Talvez eu perca, por querer ajeitar coisas que não são ajustáveis… ou até mesmo coisas que não voltam mais.
Eu só queria voltar a ser o que era, sabe? a cumplicidade, sem esconder nada, sentimentos ou vontades, de estar sempre perto sem se tornar grudento, ou de só estar do lado.
Enfim,as vezes é melhor se desprender do que lutar com algo que não seja o que ambos queiram… as vezes é melhor esperar que o outro decida parar de te fazer sofrer.
Apostar na parte bacana do TAL do “amor”…
O medo de ter que passar tudo de novo me deixa fria. Me faz agir como se não estivesse me importando, quando na verdade, até os pequenos detalhes me incomodam…

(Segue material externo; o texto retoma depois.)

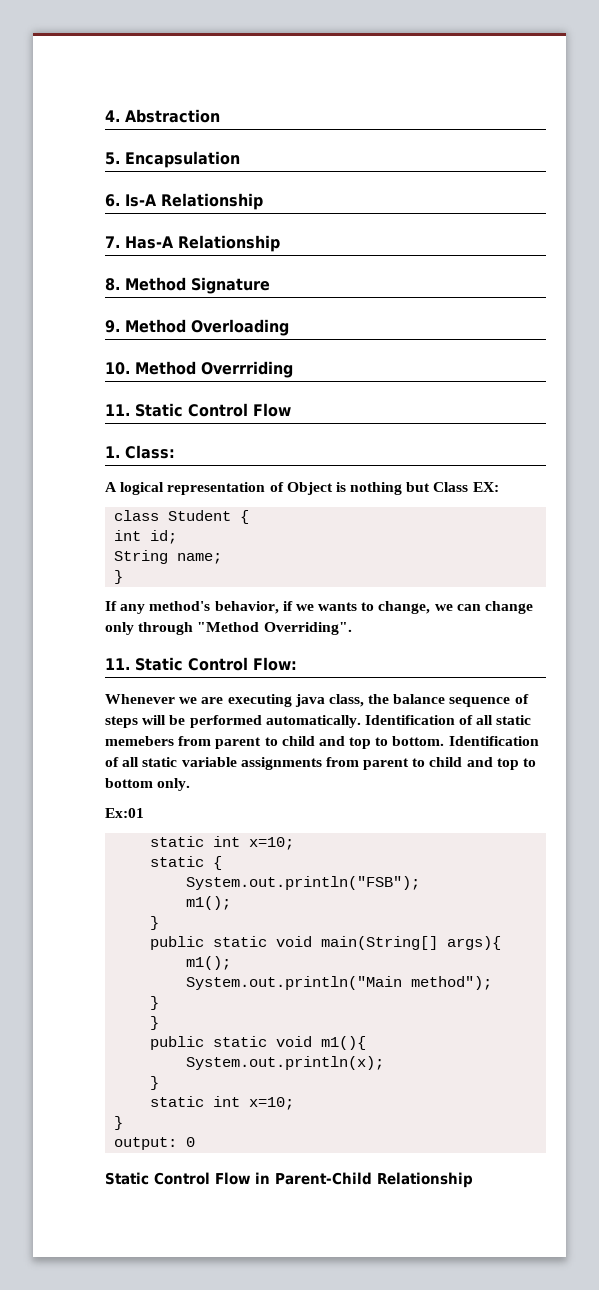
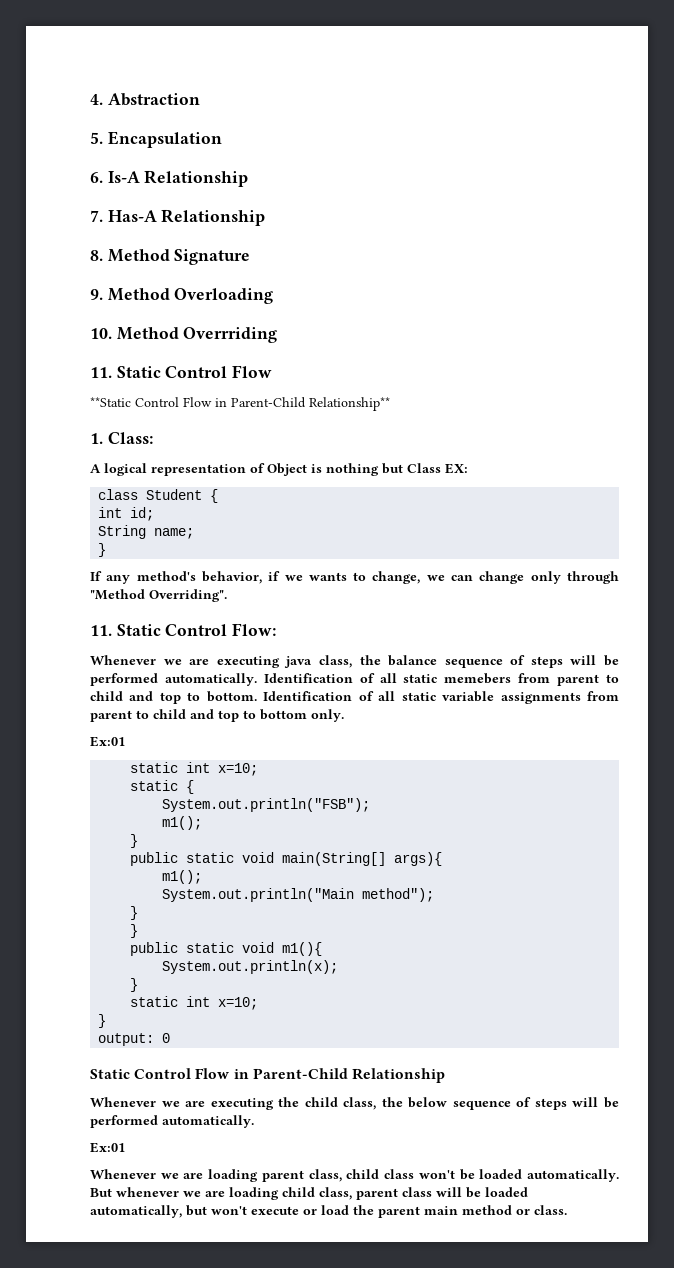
+ **Static Control Flow in Parent-Child Relationship**
+ Whenever we are executing the child class, the below sequence of steps will be performed automatically.
+ Ex:01
+ Whenever we are loading parent class, child class won't be loaded automatically. But whenever we are loading child class, parent class will be loaded automatically, but won't execute or load the parent main method or class.

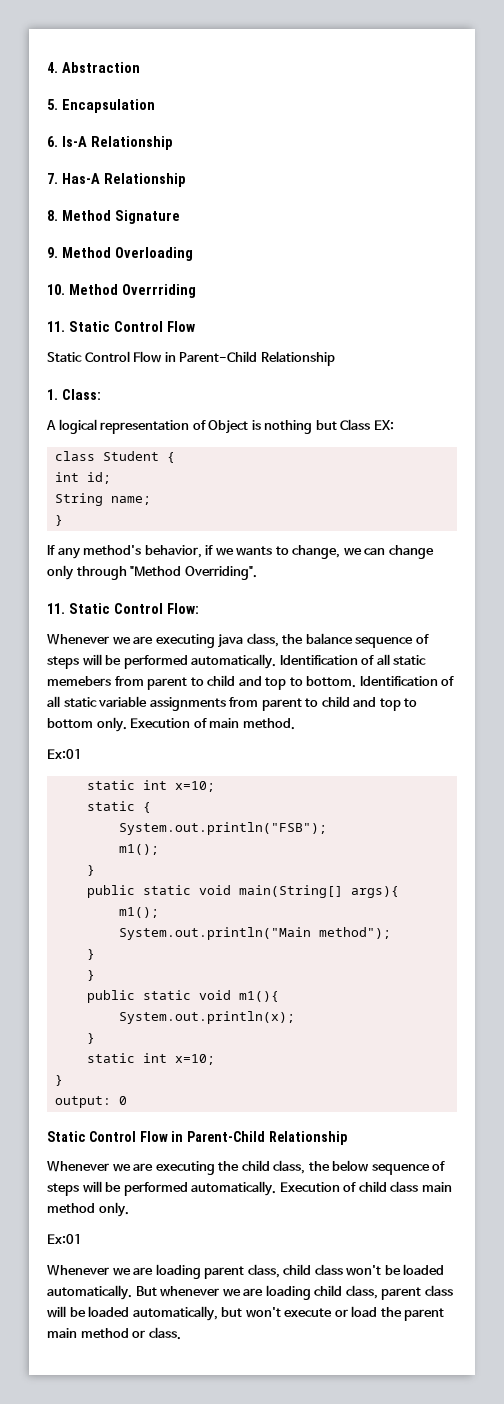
  11. Static Control Flow
- **Static Control Flow in Parent-Child Relationship**
+ Static Control Flow in Parent-Child Relationship
+ Execution of main method.
+ Execution of child class main method only.

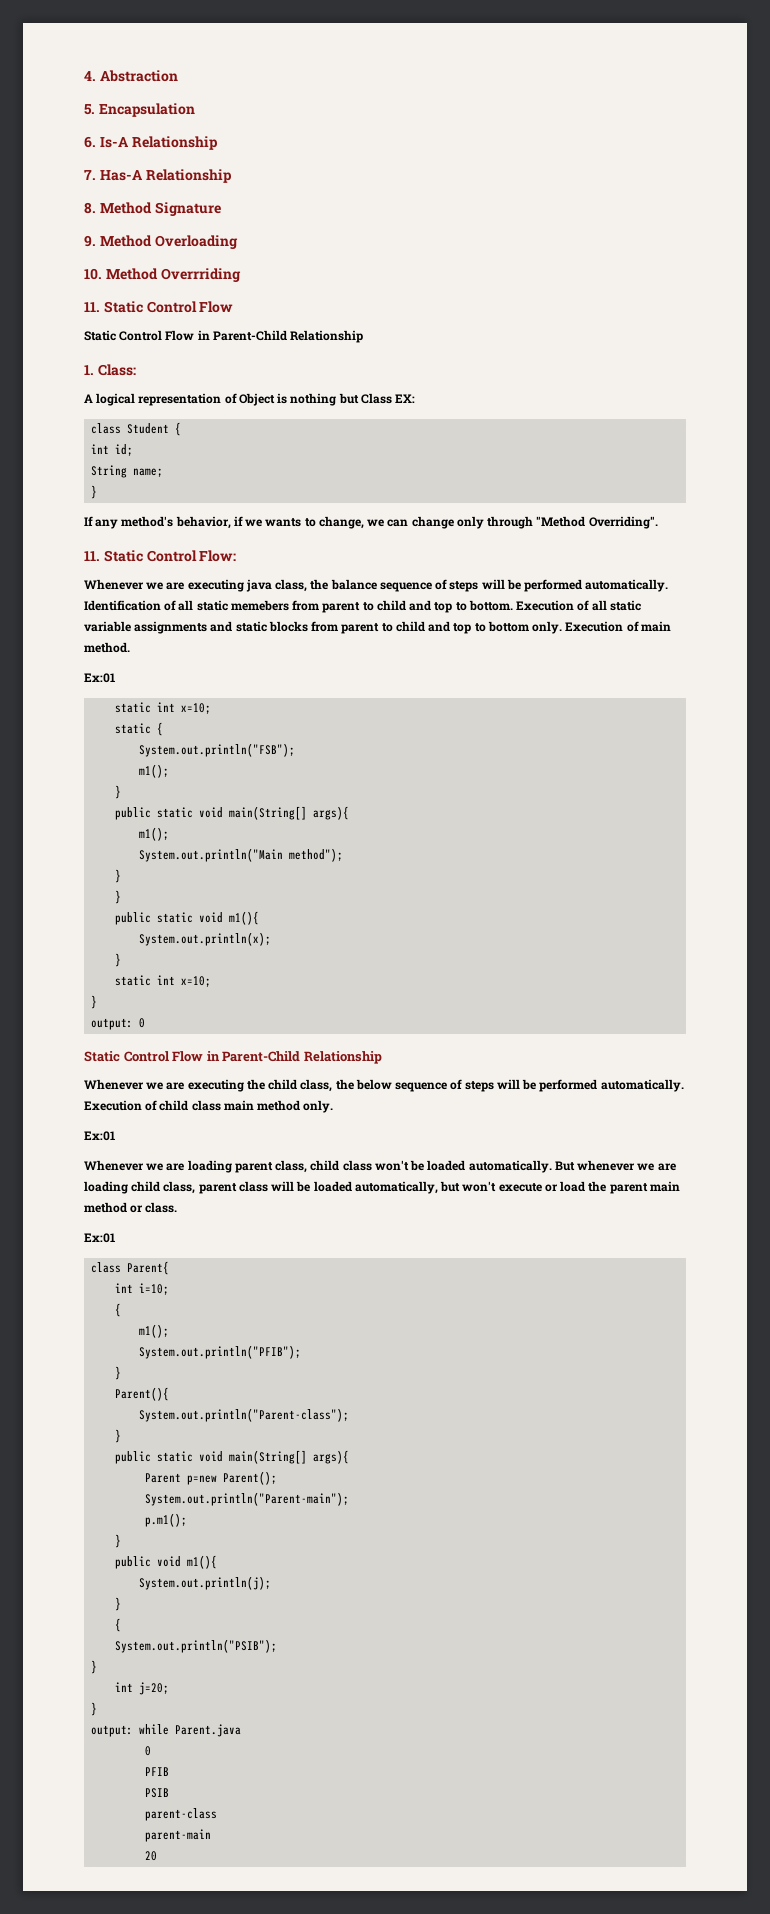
- Identification of all static variable assignments from parent to child and top to bottom only.
+ Execution of all static variable assignments and static blocks from parent to child and top to bottom only.
  But whenever we are loading child class, parent class will be loaded automatically, but won't execute or load the parent main method or class.
+ Ex:01
+ class Parent{
+ int i=10;
+ {
+ m1();
+ System.out.println("PFIB");
+ }
+ Parent(){
+ System.out.println("Parent-class");
+ }
+ public static void main(String[] args){
+ Parent p=new Parent();
+ System.out.println("Parent-main");
+ p.m1();
+ }
+ public void m1(){
+ System.out.println(j);
+ }
+ {
+ System.out.println("PSIB");
+ }
+ int j=20;
+ }
+ output: while Parent.java
+ 0
+ PFIB
+ PSIB
+ parent-class
+ parent-main
+ 20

Não ter cobranças, confiar, fingir como se não se importasse com as atitudes se torna um jeito de montar a armadura de ”tá tudo bem”, para se um futuro próximo as coisas acabarem(o que eu sempre fico preparada pra acontecer), não sentir a dó das pessoas sobre mim,e muito menos ouvir o bom e velho “eu te avisei”.
Parece que a história está sempre se repetindo.
Parace que eu nunca irei aprender com meus erros.
Aquela mesmo história de ser compreensiva com a vontade e sentimentos de todos.
Mas agora paro e me pergunto… Será que pensam em como eu me sinto, ou me sentiria? Será que os outros pensam como eu e irão me compreender?
Tenho que entender que é tudo uma questão de padrão. Eu já sabia, sempre soube, desde o começo, e mesmo assim, achei que conseguiria.
Eu preciso pensar em mim. Em como eu vou ficar, como estou, como estava.
Aprender com o tempo é difícil quando ainda se tem alguma esperança.
“Don’t you think we should have learned somehow?”